**EXERCISE INPUT**
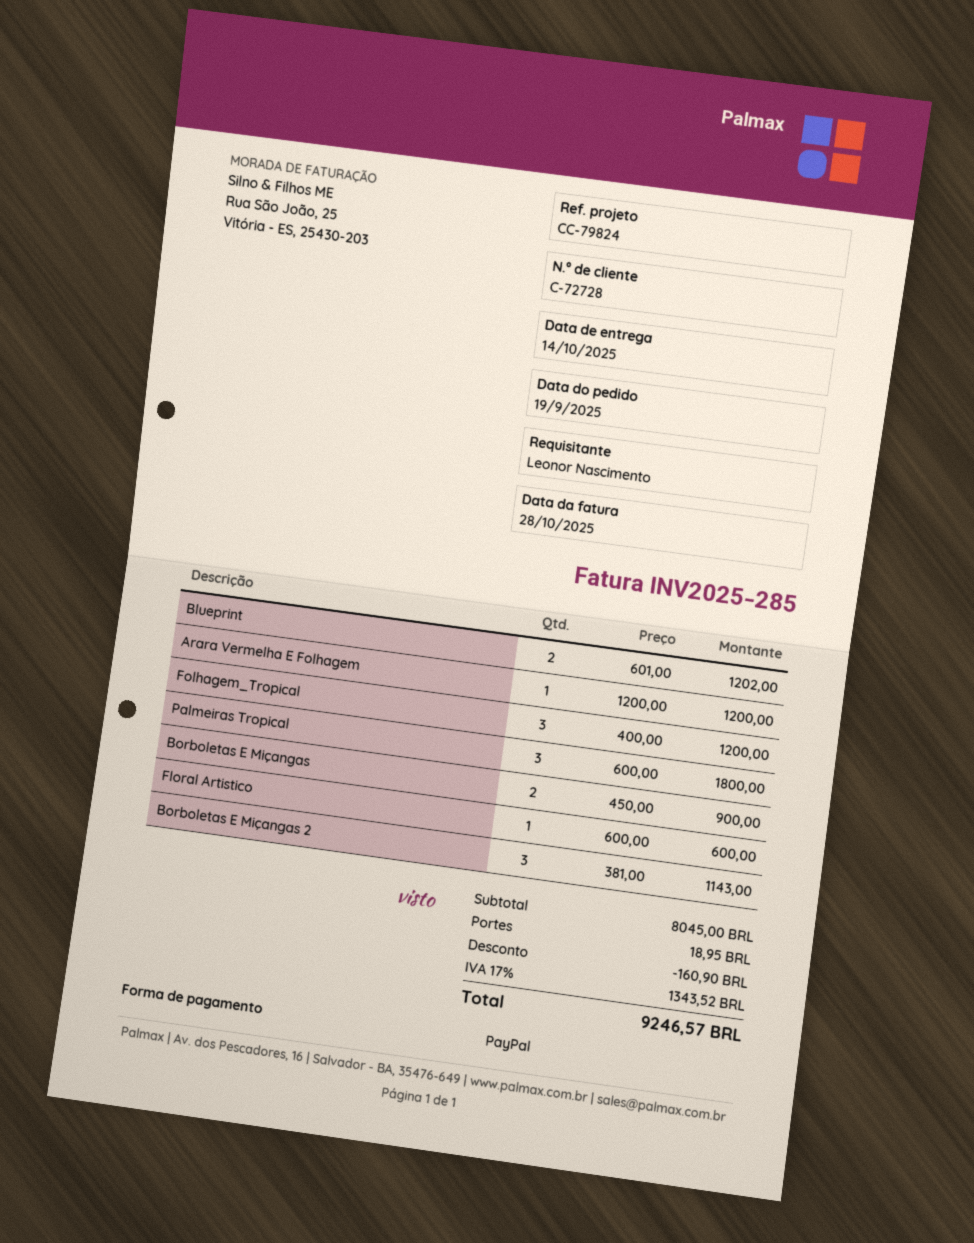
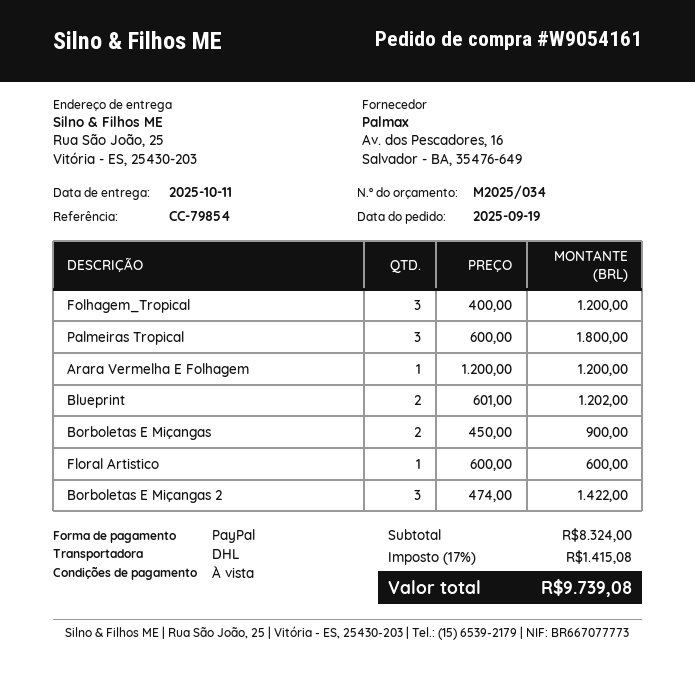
delivery date: 2025-10-14 -> 2025-10-11
reference: CC-79824 -> CC-79854
Borboletas E Miçangas 2: 3 x 381.00 = 1143.00 -> 3 x 474.00 = 1422.00
subtotal: 8045.00 -> 8324.00
discount: 160.90 -> none
shipping: 18.95 -> none
tax: 17% = 1343.52 -> 17% = 1415.08
total: 9246.57 -> 9739.08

**WHAT YOU SHOULD DO**
Where pictures appear, skip them and transcribe all other material word for word.

**RESULT OF THIS TASK**
delivery date: 2025-10-14 -> 2025-10-11
reference: CC-79824 -> CC-79854
Borboletas E Miçangas 2: 3 x 381.00 = 1143.00 -> 3 x 474.00 = 1422.00
subtotal: 8045.00 -> 8324.00
discount: 160.90 -> none
shipping: 18.95 -> none
tax: 17% = 1343.52 -> 17% = 1415.08
total: 9246.57 -> 9739.08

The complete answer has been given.